Philosopher Hannah Arendt coined this term in her book Eichmann in Jerusalem: A Report on the Banality of Evil (1963), which discusses a 1961 war crime trial in Israel against Nazi Adolf Eichmann, who organized the deportation of millions of Jewish people and other peoples to concentration camps. Arendt’s overarching question centers on whether a person can do evil without being evil. Eichmann appeared ordinary and nondescript. In his daily and mundane bureaucratic activities, he participated in great evil without active intent or specific motives. This disconnect caused Arendt to describe his actions as the banality of evil. Eichmann was responsible for a multitude of murders simply by going about his daily activities and following the law.


Arendt did not mean that evil was now ordinary or that the crimes of the Holocaust were unexceptional; rather, she argued that the ability to commit evil now existed in a daily, systematic way that people could accept and implement without moral or political indignation.
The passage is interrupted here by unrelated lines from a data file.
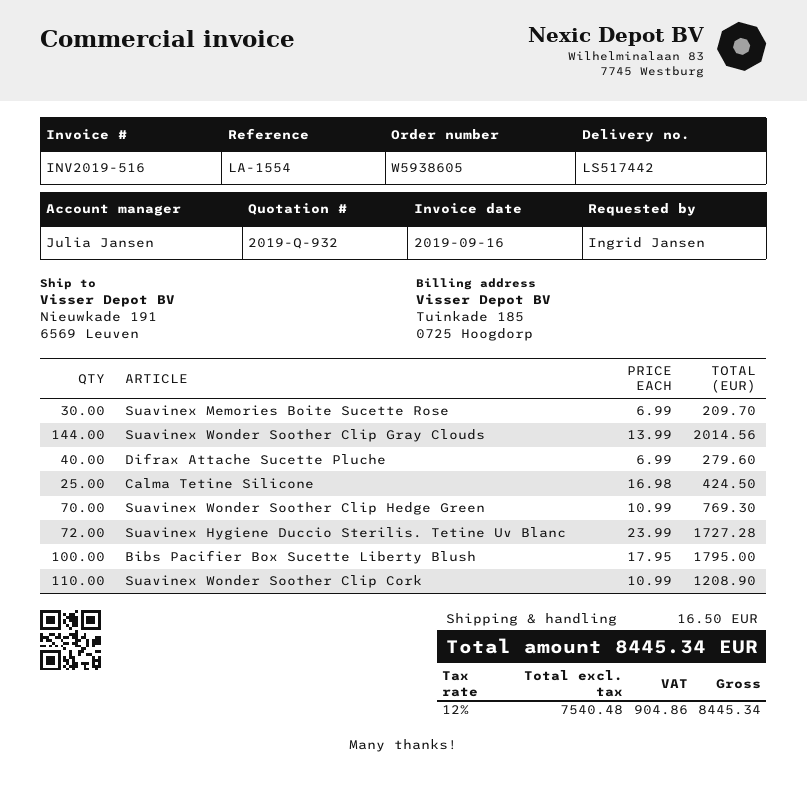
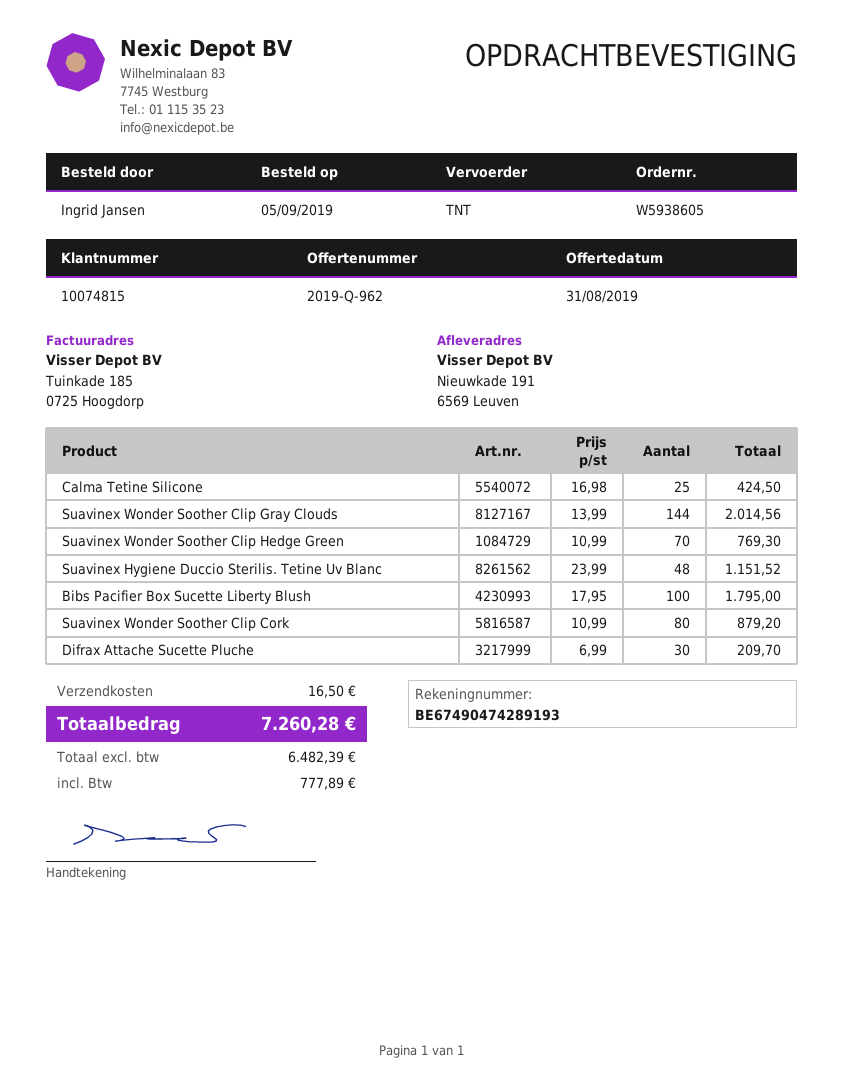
quote number: 2019-Q-932 -> 2019-Q-962
Suavinex Memories Boite Sucette Rose: 30 x 6.99 = 209.70 -> none
Difrax Attache Sucette Pluche: 40 x 6.99 = 279.60 -> 30 x 6.99 = 209.70
Suavinex Hygiene Duccio Sterilis. Tetine Uv Blanc: 72 x 23.99 = 1727.28 -> 48 x 23.99 = 1151.52
Suavinex Wonder Soother Clip Cork: 110 x 10.99 = 1208.90 -> 80 x 10.99 = 879.20
net: 7540.48 -> 6482.39
tax: 904.86 -> 777.89
total: 8445.34 -> 7260.28

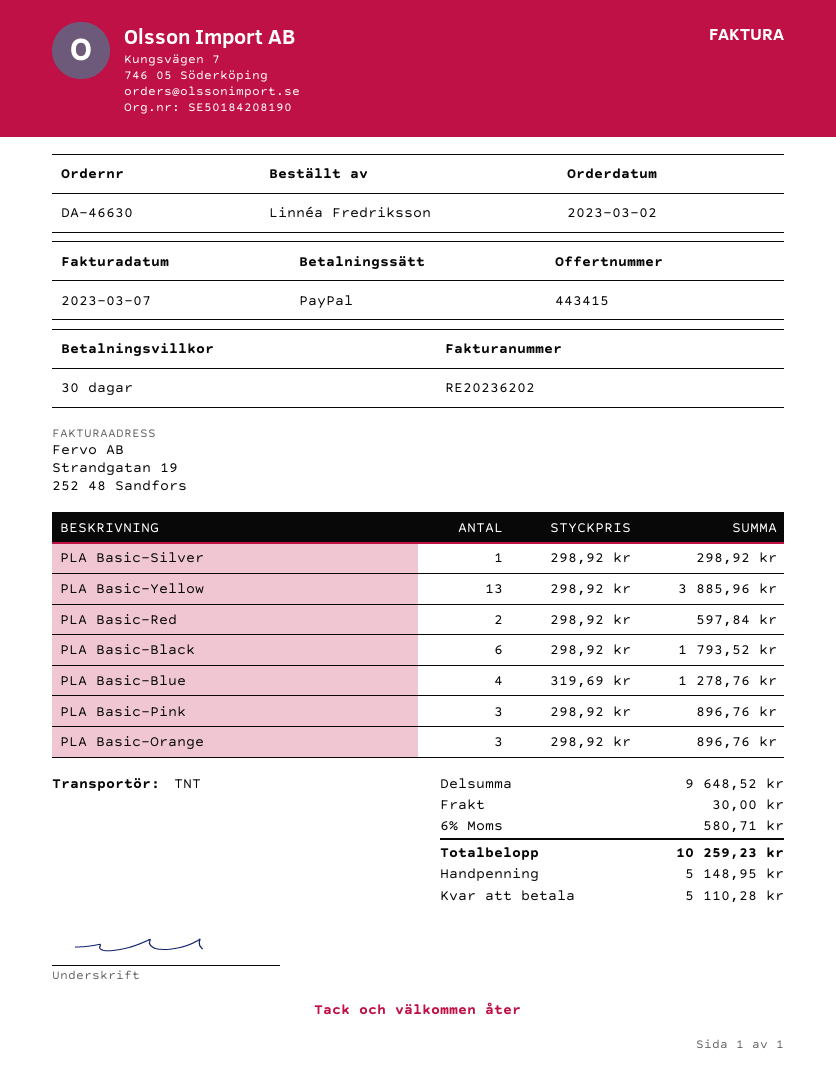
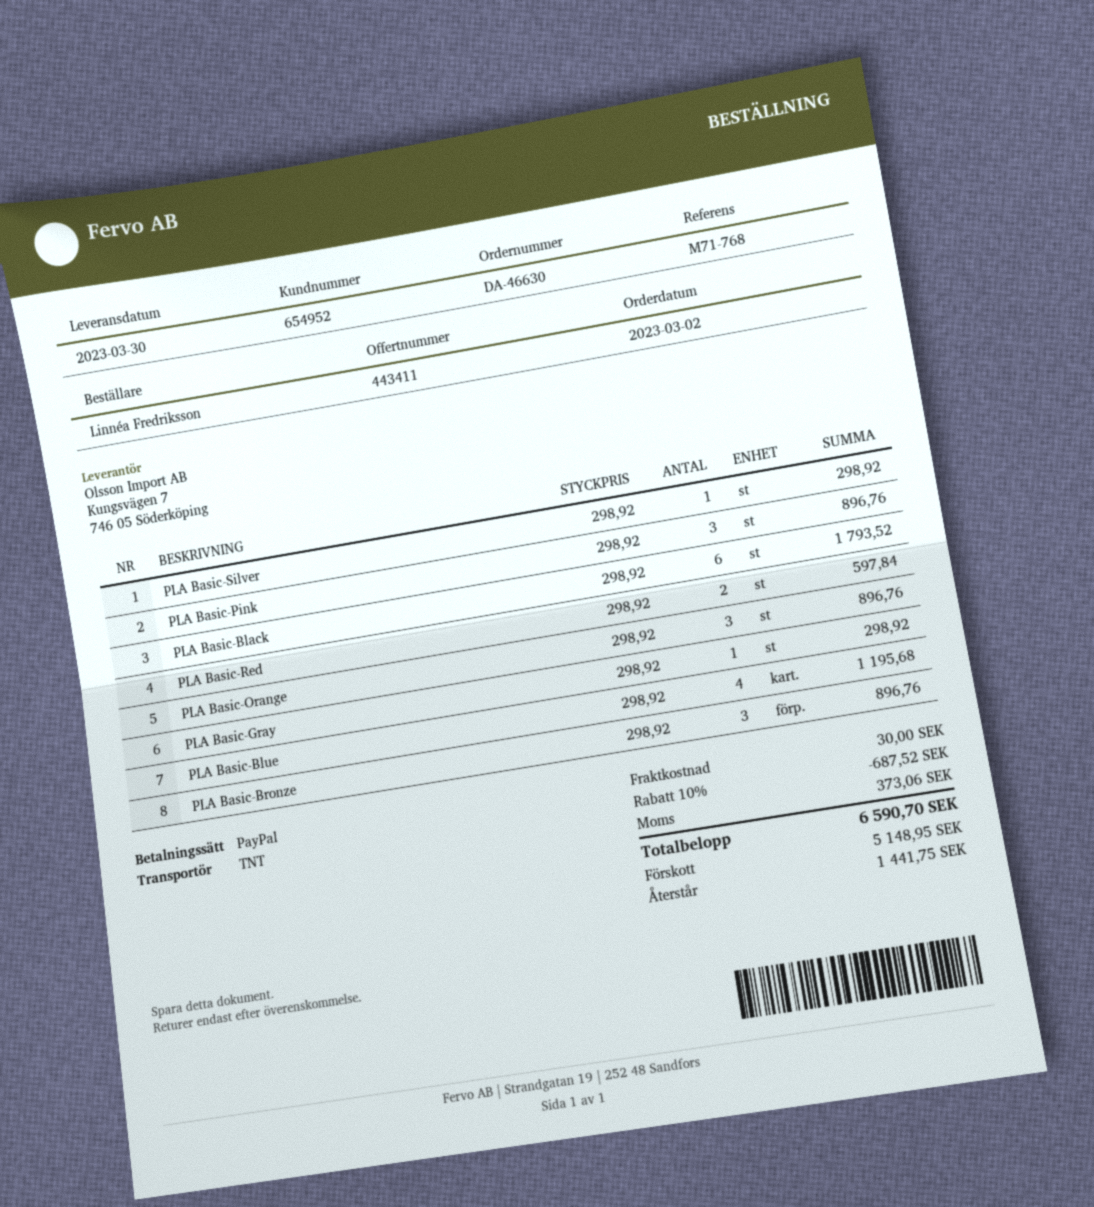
quote number: 443415 -> 443411
PLA Basic-Yellow: 13 x 298.92 = 3885.96 -> none
PLA Basic-Blue: 4 x 319.69 = 1278.76 -> 4 x 298.92 = 1195.68
PLA Basic-Gray: none -> 1 x 298.92 = 298.92
PLA Basic-Bronze: none -> 3 x 298.92 = 896.76
discount: none -> 10% = 687.52
tax: 580.71 -> 373.06
total: 10259.23 -> 6590.70
balance: 5110.28 -> 1441.75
This non-thinking becomes genocidal. The nuances of her theory attracted controversy. Arguments about Eichmann’s political ideology, definitions of evil, and the completeness of her theory persist to this day. Despite these disagreements, the core idea of evil as something ordinary-looking rather than monstrous remains in the contemporary cultural conversation.


Kumin extends this idea. Her poem features an unremarkable speaker who is doing a chore that would not be unfamiliar to a rural reader. The speaker engages in a daily, mundane task that results in the genocide of the woodchucks in the garden. Through an ecocritical lens, Kumin also criticizes the human relationship with nature. An interloper in the woodchucks’ natural habitat, the speaker destroys the ecosystem in service of the speaker's human needs. Allegorically, the speaker becomes a participant in the violence against the Jewish people without a purposeful intent to commit genocide.

Humanity’s Destruction of Nature

The inherent act of building houses and neighborhoods is an act of violence against nature, as it destroys the natural environment and pushes animals out of their habitat. The woodchucks are not invaders to a garden but native to the area. Plants are their natural diet, so eating the vegetables is not an act of aggression. The decimation of the woodchucks is incomplete, suggesting a resilience in nature.


When the speaker “puffed with Darwinian pieties” (Line 16), the speaker perverts their position as a hunter at the top of the food chain. The speaker has not evolved into a better survivalist but rather grown into a violent murderer. The speaker is a “hawkeye killer” (Line 24), not a natural predator like a hawk. This perversion also reflects the Social Darwinists’ belief in the survival of the fittest, connecting this theme to the allegorical meaning. Social Darwinism has been used to justify eugenics, racism, and imperialism since its conception.

Humanity’s Inherent Capacity for Violence

Kumin uses this poem to show humanity’s inherent capacity for violence. The speaker is nondescript and typical, going about the day, caring for a garden, and shopping at the local “Feed and Grain Exchange” (Line 2). Yet once the speaker justifies violence, “the murderer inside [the speaker] rose up hard” (Line 23) and “the hawkeye killer came on stage forthwith” (Line 24). The speaker is no longer just a gardener but a hunter and predator. This hunt lasts “day after day after day” (Line 26). Military jargon is used to describe their actions. The woodchuck is “dropped” (Line 19). The speaker’s gun is “cocked” (Line 26) and acts with precision, drawing “a bead on the little woodchuck’s face” (Line 17). The speaker is capable of killing men, women, babies, and the elderly without remorse. This violence even occurs in the speaker’s “dream” (Line 27). The nondescript, average speaker’s ability to participate in violence underscores humanity’s capacity to allow genocide.